What is expected:
Output all of the lines below exactly, and leave out each image.

Saved data entries
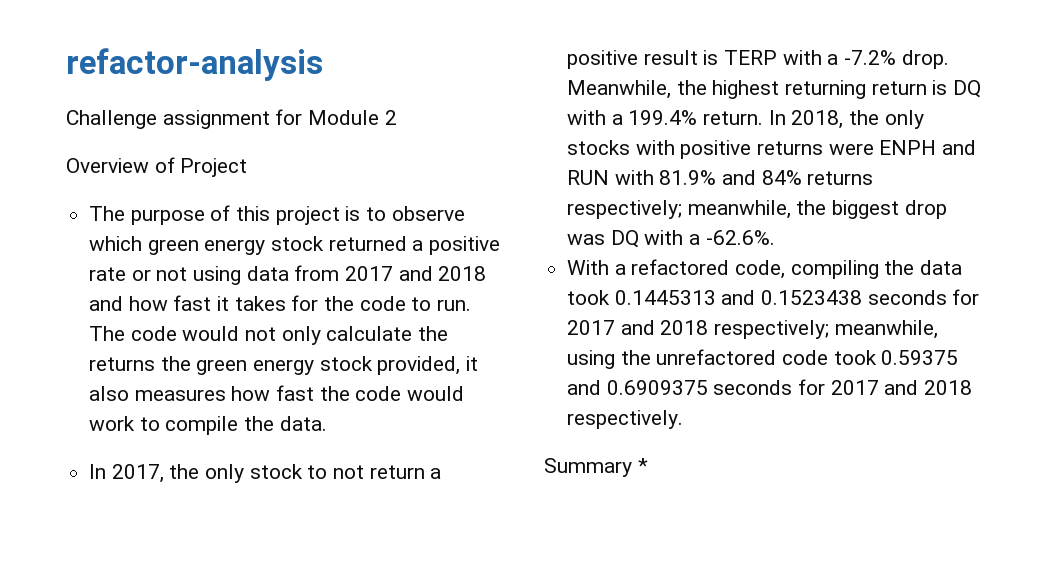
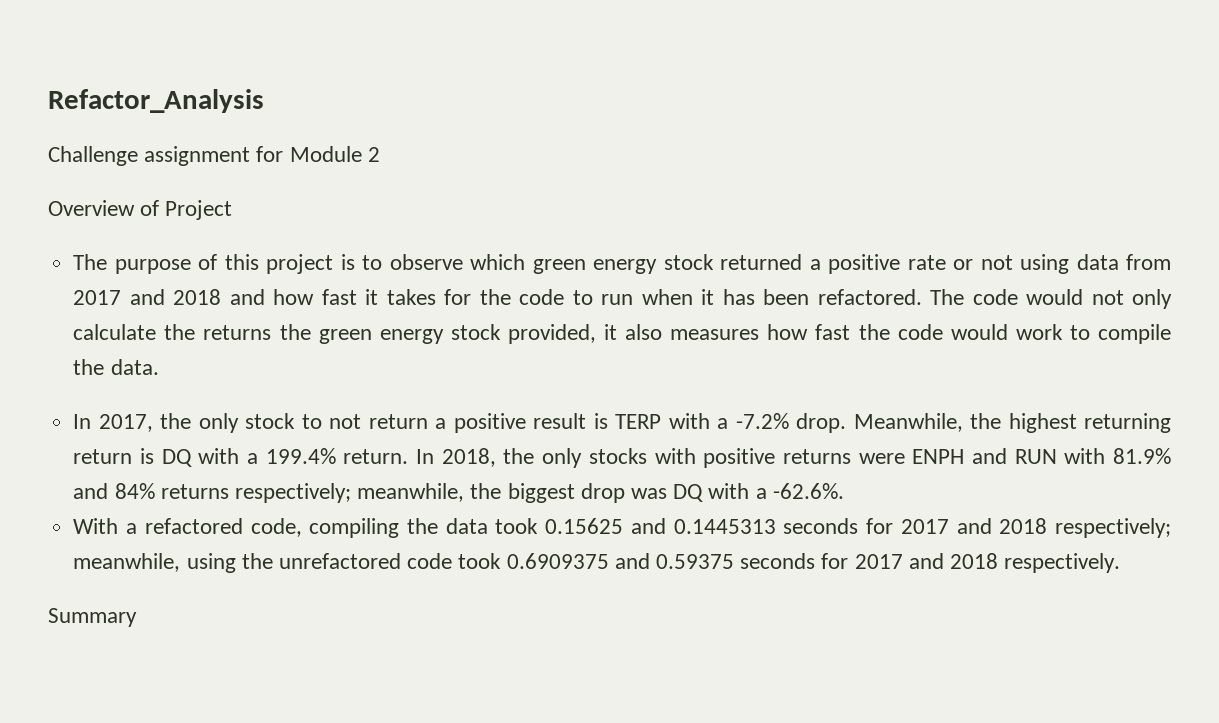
[66,48,323,81] refactor-analysis -> [48,89,264,113] Refactor_Analysis
[437,299,472,311] run. -> [601,289,922,305] run when it has been refactored.
[614,290,863,305] 0.1445313 and 0.1523438 -> [545,518,776,534] 0.15625 and 0.1445313
[881,350,959,365] [567,380,708,395] 0.59375 and 0.6909375 -> [506,553,734,569] 0.6909375 and 0.59375
[637,458,648,473] * -> (137, 617) none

Problem solution:
[66,48,323,81] refactor-analysis -> [48,89,264,113] Refactor_Analysis
[437,299,472,311] run. -> [601,289,922,305] run when it has been refactored.
[614,290,863,305] 0.1445313 and 0.1523438 -> [545,518,776,534] 0.15625 and 0.1445313
[881,350,959,365] [567,380,708,395] 0.59375 and 0.6909375 -> [506,553,734,569] 0.6909375 and 0.59375
[637,458,648,473] * -> (137, 617) none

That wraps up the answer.